Before-and-after change records:

-- Opening Marker --

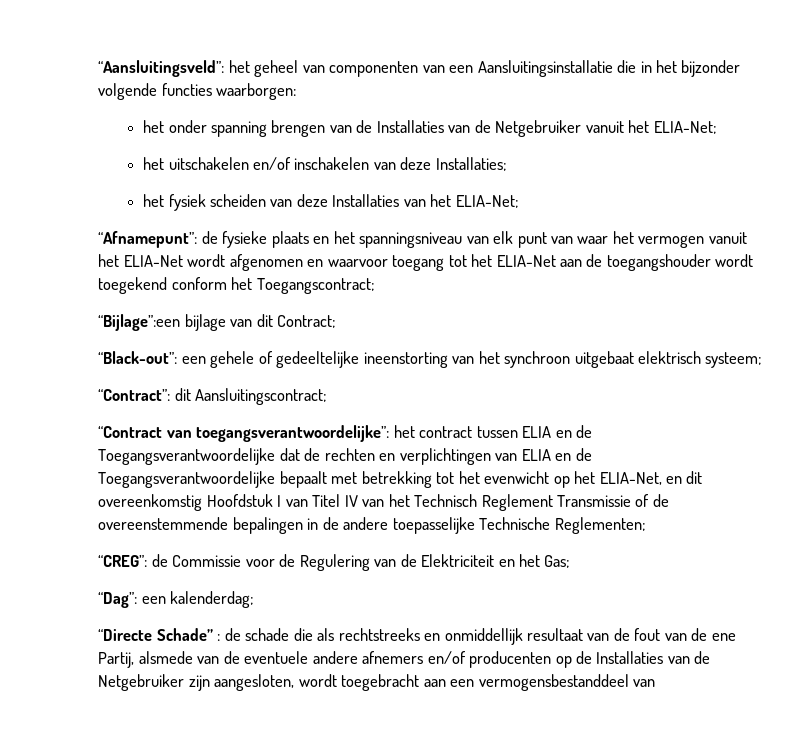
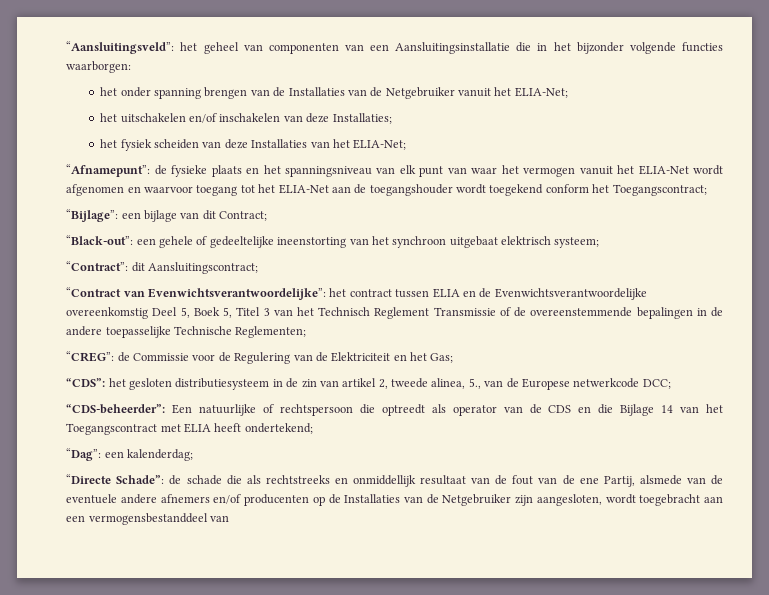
- “Bijlage”:een bijlage van dit Contract;
+ “Bijlage”: een bijlage van dit Contract;
- “Contract van toegangsverantwoordelijke”: het contract tussen ELIA en de Toegangsverantwoordelijke dat de rechten en verplichtingen van ELIA en de Toegangsverantwoordelijke bepaalt met betrekking tot het evenwicht op het ELIA-Net, en dit overeenkomstig Hoofdstuk I van Titel IV van het Technisch Reglement Transmissie of de overeenstemmende bepalingen in de andere toepasselijke Technische Reglementen;
+ “Contract van Evenwichtsverantwoordelijke”: het contract tussen ELIA en de Evenwichtsverantwoordelijke overeenkomstig Deel 5, Boek 5, Titel 3 van het Technisch Reglement Transmissie of de overeenstemmende bepalingen in de andere toepasselijke Technische Reglementen;
+ “CDS”: het gesloten distributiesysteem in de zin van artikel 2, tweede alinea, 5., van de Europese netwerkcode DCC;
+ “CDS-beheerder”: Een natuurlijke of rechtspersoon die optreedt als operator van de CDS en die Bijlage 14 van het Toegangscontract met ELIA heeft ondertekend;
- “Directe Schade” : de schade die als rechtstreeks en onmiddellijk resultaat van de fout van de ene Partij, alsmede van de eventuele andere afnemers en/of producenten op de Installaties van de Netgebruiker zijn aangesloten, wordt toegebracht aan een vermogensbestanddeel van
+ “Directe Schade”: de schade die als rechtstreeks en onmiddellijk resultaat van de fout van de ene Partij, alsmede van de eventuele andere afnemers en/of producenten op de Installaties van de Netgebruiker zijn aangesloten, wordt toegebracht aan een vermogensbestanddeel van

-- Closing Marker --

Exercise: Reproduce every line above as written, skipping pictures.

Task output:
- “Bijlage”:een bijlage van dit Contract;
+ “Bijlage”: een bijlage van dit Contract;
- “Contract van toegangsverantwoordelijke”: het contract tussen ELIA en de Toegangsverantwoordelijke dat de rechten en verplichtingen van ELIA en de Toegangsverantwoordelijke bepaalt met betrekking tot het evenwicht op het ELIA-Net, en dit overeenkomstig Hoofdstuk I van Titel IV van het Technisch Reglement Transmissie of de overeenstemmende bepalingen in de andere toepasselijke Technische Reglementen;
+ “Contract van Evenwichtsverantwoordelijke”: het contract tussen ELIA en de Evenwichtsverantwoordelijke overeenkomstig Deel 5, Boek 5, Titel 3 van het Technisch Reglement Transmissie of de overeenstemmende bepalingen in de andere toepasselijke Technische Reglementen;
+ “CDS”: het gesloten distributiesysteem in de zin van artikel 2, tweede alinea, 5., van de Europese netwerkcode DCC;
+ “CDS-beheerder”: Een natuurlijke of rechtspersoon die optreedt als operator van de CDS en die Bijlage 14 van het Toegangscontract met ELIA heeft ondertekend;
- “Directe Schade” : de schade die als rechtstreeks en onmiddellijk resultaat van de fout van de ene Partij, alsmede van de eventuele andere afnemers en/of producenten op de Installaties van de Netgebruiker zijn aangesloten, wordt toegebracht aan een vermogensbestanddeel van
+ “Directe Schade”: de schade die als rechtstreeks en onmiddellijk resultaat van de fout van de ene Partij, alsmede van de eventuele andere afnemers en/of producenten op de Installaties van de Netgebruiker zijn aangesloten, wordt toegebracht aan een vermogensbestanddeel van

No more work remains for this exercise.